→ **WHAT NEEDS TO BE DONE**
As the answer, set down the lines below from the one containing "subtotal: 2788.71 -> 2802.43" through the one containing "total: 2580.77 -> 2601.43", exactly and inclusively, and no others.

→ **DATA FOR THE TASK**
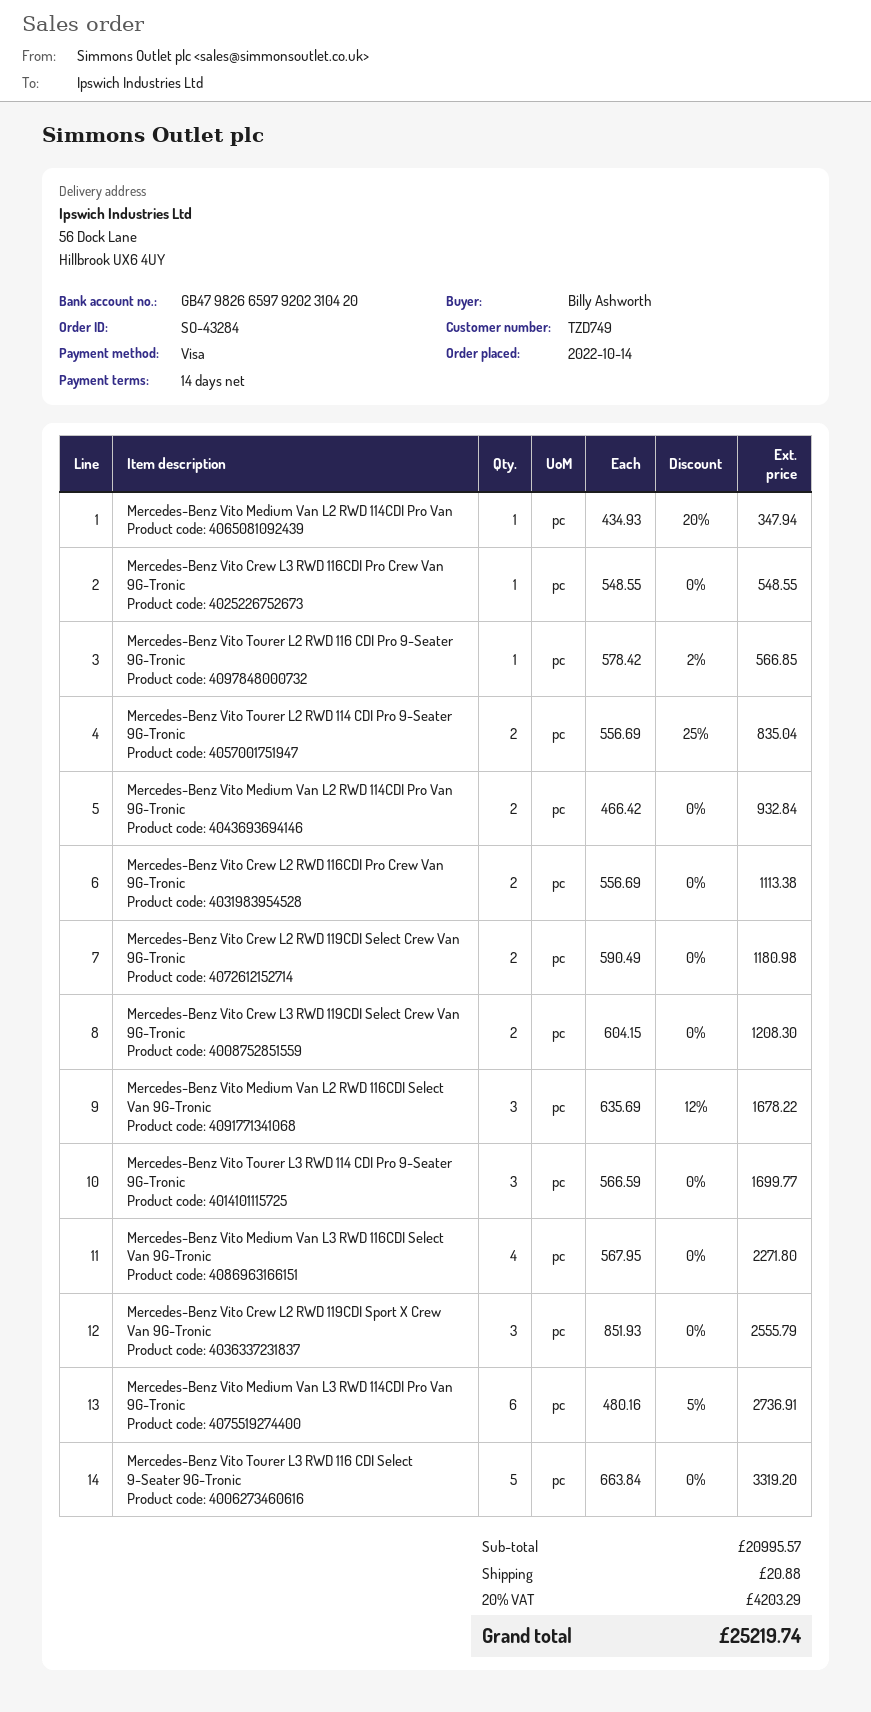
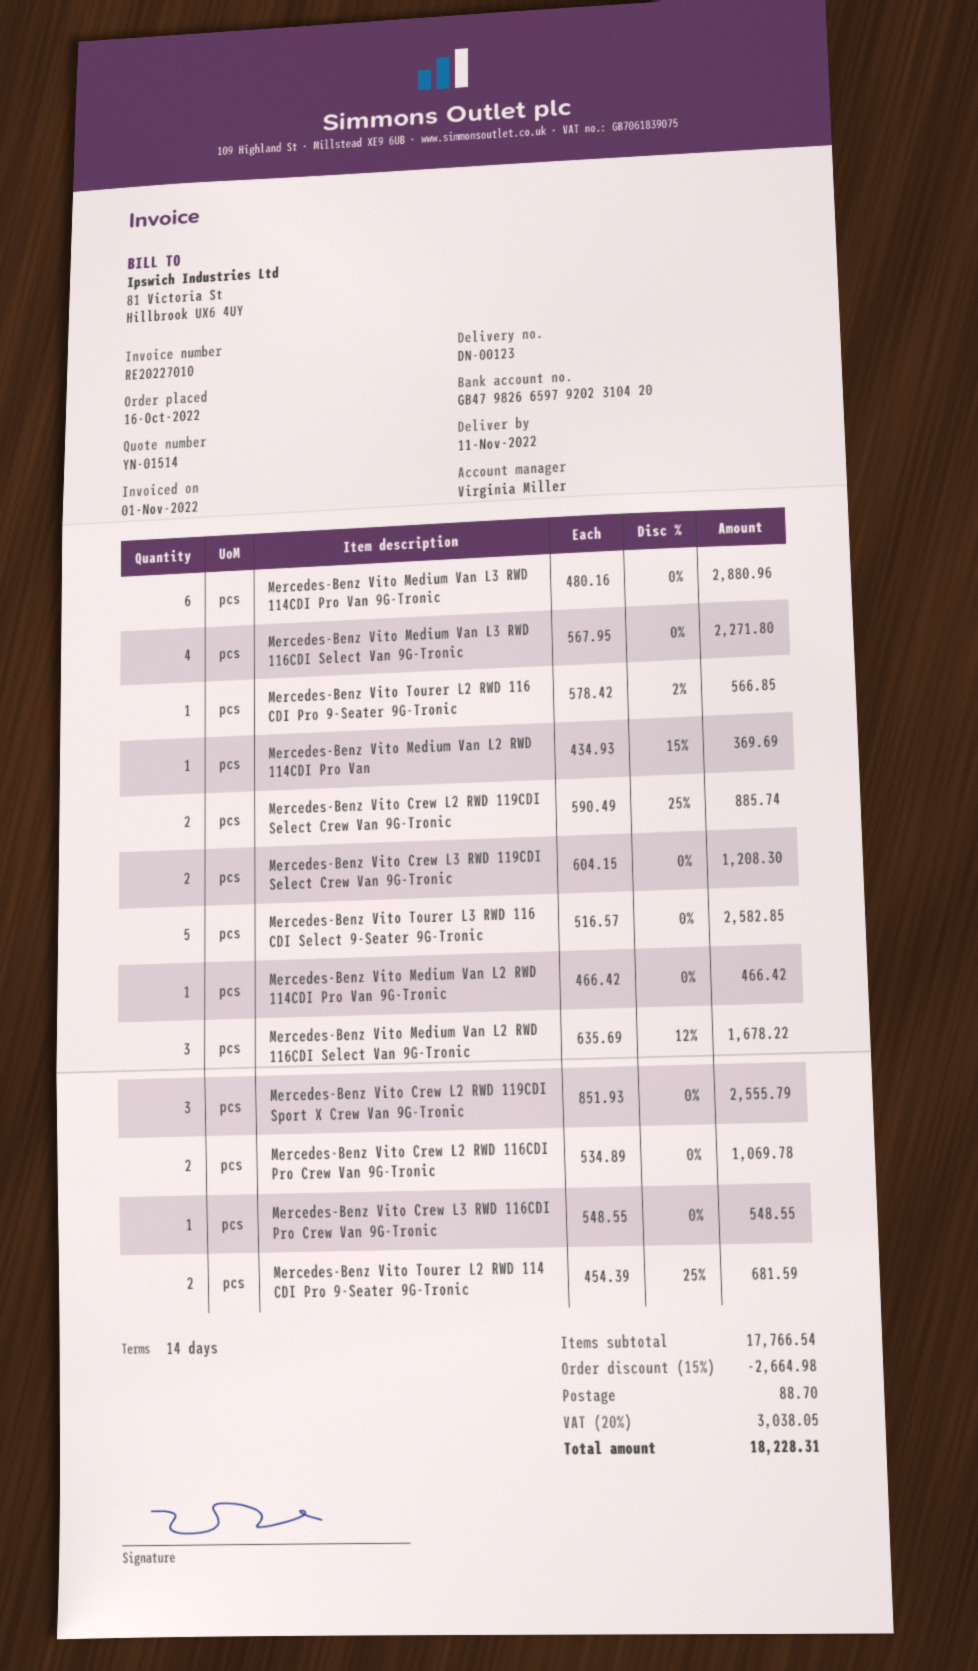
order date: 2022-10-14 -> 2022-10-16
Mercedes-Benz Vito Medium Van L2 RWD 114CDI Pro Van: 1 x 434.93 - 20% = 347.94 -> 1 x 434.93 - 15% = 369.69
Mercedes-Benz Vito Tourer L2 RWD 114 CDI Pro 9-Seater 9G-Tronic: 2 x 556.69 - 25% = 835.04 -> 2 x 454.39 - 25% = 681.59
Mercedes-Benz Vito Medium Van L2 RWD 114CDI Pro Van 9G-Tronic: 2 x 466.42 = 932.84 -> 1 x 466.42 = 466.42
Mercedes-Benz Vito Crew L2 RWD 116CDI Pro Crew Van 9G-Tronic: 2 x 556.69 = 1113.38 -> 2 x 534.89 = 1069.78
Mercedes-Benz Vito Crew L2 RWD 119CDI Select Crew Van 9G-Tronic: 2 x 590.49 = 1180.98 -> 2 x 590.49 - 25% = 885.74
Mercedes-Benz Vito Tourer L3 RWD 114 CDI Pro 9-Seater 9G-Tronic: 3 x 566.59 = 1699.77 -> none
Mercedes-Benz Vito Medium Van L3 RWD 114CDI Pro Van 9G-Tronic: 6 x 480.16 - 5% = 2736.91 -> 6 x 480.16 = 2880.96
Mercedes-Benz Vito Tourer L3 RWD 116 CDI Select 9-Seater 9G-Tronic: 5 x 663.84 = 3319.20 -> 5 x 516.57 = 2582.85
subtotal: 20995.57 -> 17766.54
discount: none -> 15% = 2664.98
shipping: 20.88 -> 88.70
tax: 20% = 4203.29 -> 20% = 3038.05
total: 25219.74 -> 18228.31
--
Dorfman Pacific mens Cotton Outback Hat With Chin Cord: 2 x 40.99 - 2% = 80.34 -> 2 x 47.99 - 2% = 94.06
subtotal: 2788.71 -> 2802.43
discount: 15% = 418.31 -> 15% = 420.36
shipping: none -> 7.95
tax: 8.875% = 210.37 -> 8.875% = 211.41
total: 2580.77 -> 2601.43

→ **WRITTEN ANSWER**
subtotal: 2788.71 -> 2802.43
discount: 15% = 418.31 -> 15% = 420.36
shipping: none -> 7.95
tax: 8.875% = 210.37 -> 8.875% = 211.41
total: 2580.77 -> 2601.43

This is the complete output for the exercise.